Release?........Now where did I put that new Chocolate Lite? 

At least have them make a special run of "White Chocolate Lite" ?:teeth:


----------



## The Hoyt Shooter (Apr 28, 2005)

is that a thumb trigger release, or a back tension?


----------



## WVbowsmith (Nov 14, 2005)

*That would be thumb release.....*

J


----------



## CHPro (May 21, 2002)

Yeah, Jerry could leave this new one polished silver and call it White Chocolate  

>>---->


----------



## Oxford (Jun 26, 2002)

CHPro said:


> Yeah, Jerry could leave this new one polished silver and call it White Chocolate
> 
> >>---->


YEAH:thumbs_up I just sent this link to JC and April so mebbe it will happen. Actually April makes the call on alot of that stuff. Jerry just makes them work and runs back in the "JerCave"


OX


----------



## olehemlock (Dec 10, 2004)

The case looks thinner:thumbs_up I like the looks of it. Anything but the chocolate color.
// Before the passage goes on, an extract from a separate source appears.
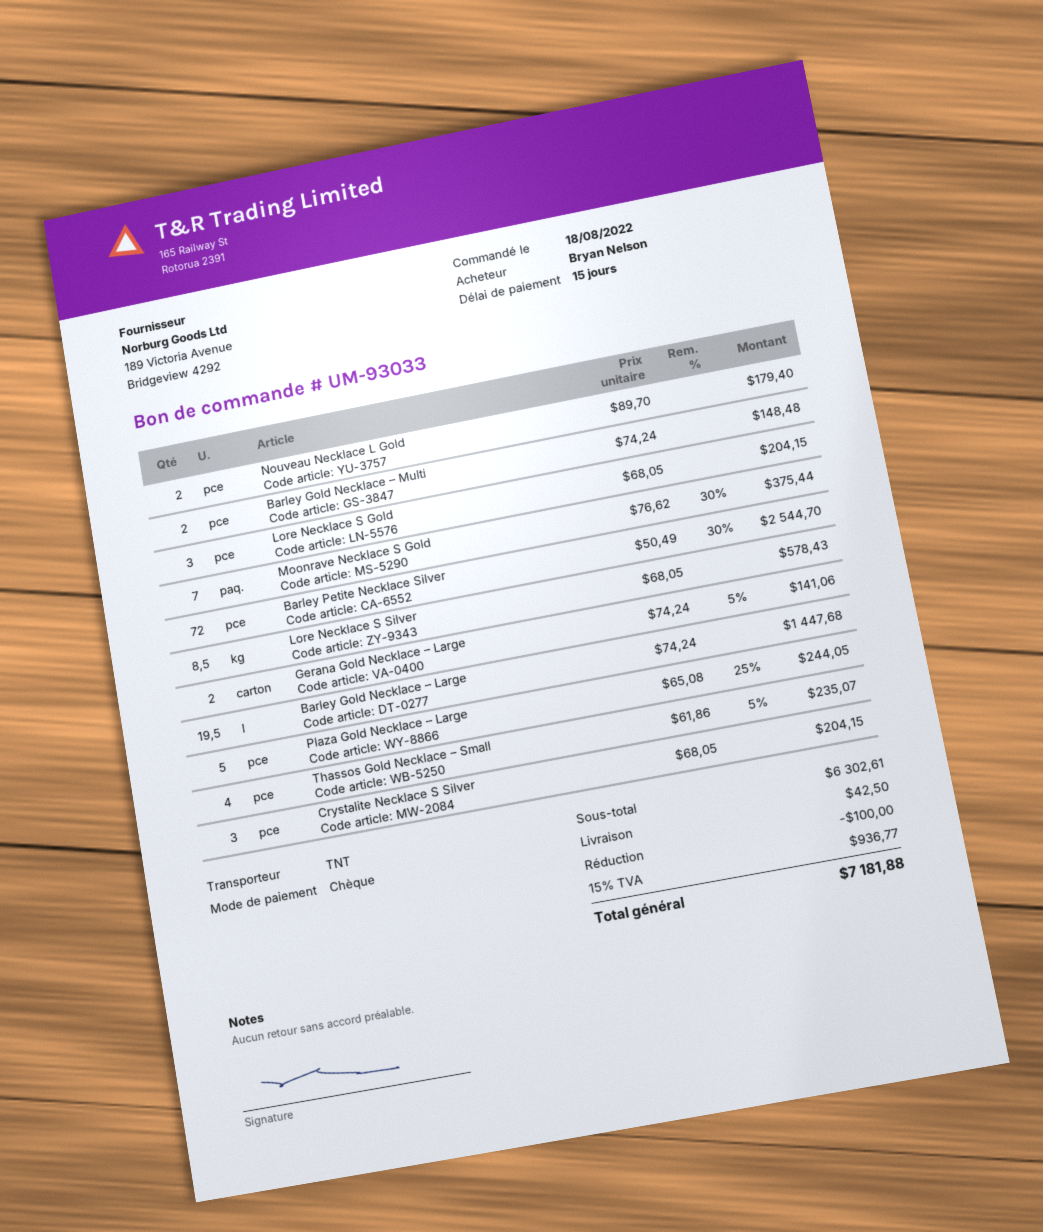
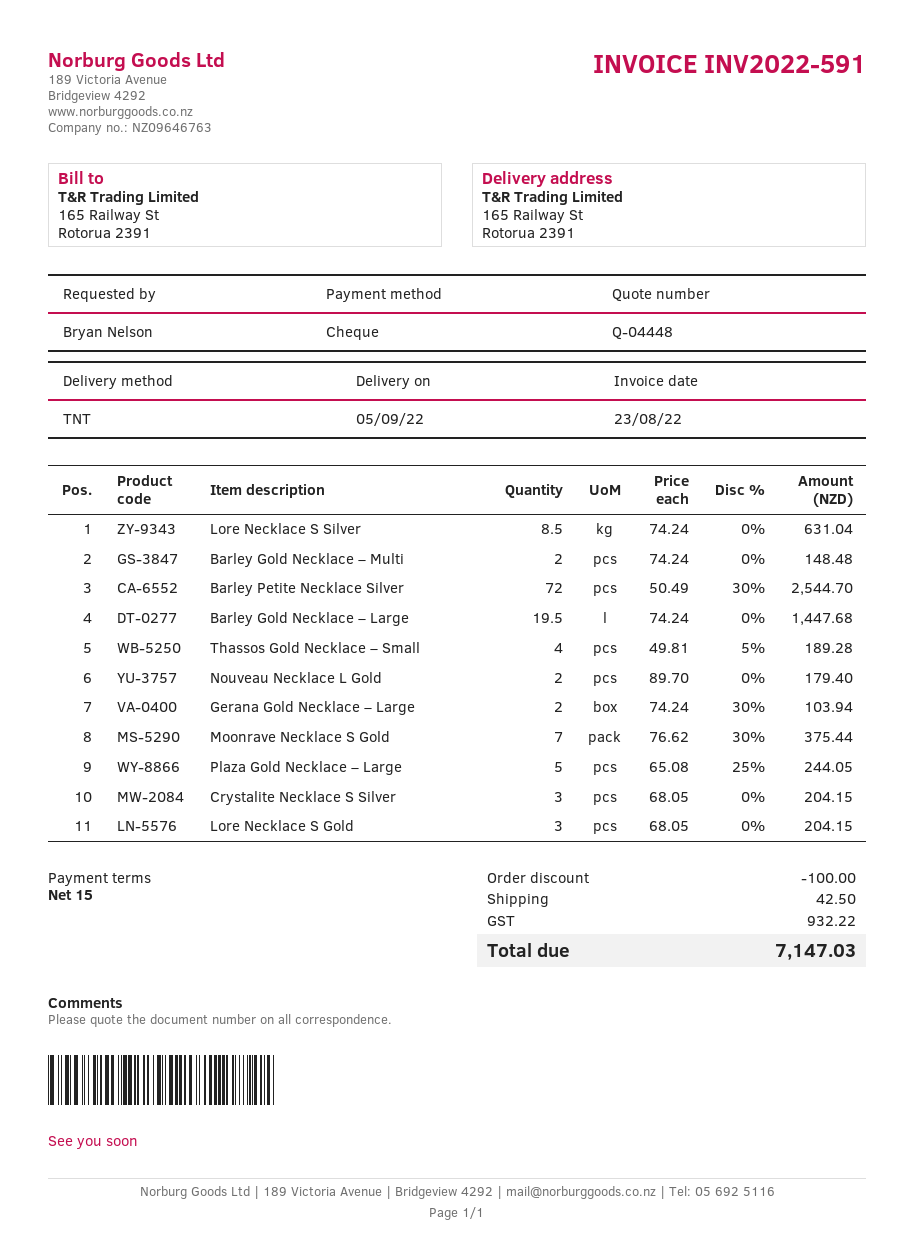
Lore Necklace S Silver: 8.5 x 68.05 = 578.43 -> 8.5 x 74.24 = 631.04
Gerana Gold Necklace – Large: 2 x 74.24 - 5% = 141.06 -> 2 x 74.24 - 30% = 103.94
Thassos Gold Necklace – Small: 4 x 61.86 - 5% = 235.07 -> 4 x 49.81 - 5% = 189.28
tax: 936.77 -> 932.22
total: 7181.88 -> 7147.03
Always liked the gun metal blue:thumbs_up


----------



## olehemlock (Dec 10, 2004)

cougar_magnum said:


> is that a thumb trigger release, or a back tension?


That depends on you


----------



## KYShooter (Jun 23, 2004)

That does look sweet polished up like that, and for you folks that havent tried it, the its system is nice. I may have to add that one to my stable.


----------



## The Hoyt Shooter (Apr 28, 2005)

so it is a thumb trigger, but you can use it with backtension. ok. so not true backtension, but it can be a backtension. i wanna get one now!


----------



## orthopt (Mar 12, 2005)

*Choc. Lite*

Is the overall size of the release the same as the original for us guys that paws and not hands at the end of our arms, or let me rephrase it, will this be a bigger release for guys with big hands.
thanks


----------



## cetorP (Nov 7, 2003)

Another vote for "White Chocolate! That looks soooo much better witht he traditional Carter thumbpost position!


----------



## Matt / PA (Feb 21, 2003)

*White Chocolate*

Hey OX,
As you can tell from my first post, since I already copyrighted the name "White Chocolate" tell JC I'll trade him the naming rights for a nice shiny 3 finger prototype.:teeth:  
(It will also prevent me from having to put a headlock on Forrest at the ATA show and just beat one out of him )

That release is beautiful.:thumbs_up (My Just Cuz, and Insatiable would be jealous but they'll get over it )


----------



## Oxford (Jun 26, 2002)

April Carter is reading this thread and taking notes. She emailed me stating:

If we don't anodize one like these guys want it won't hold up. The anodizing wears longer. We can clear coat them; however, Jerry says it doesn't look as good as the unanodized ones. We could call it White Chocolate and do them a white or cream color if we can find one. What do you think?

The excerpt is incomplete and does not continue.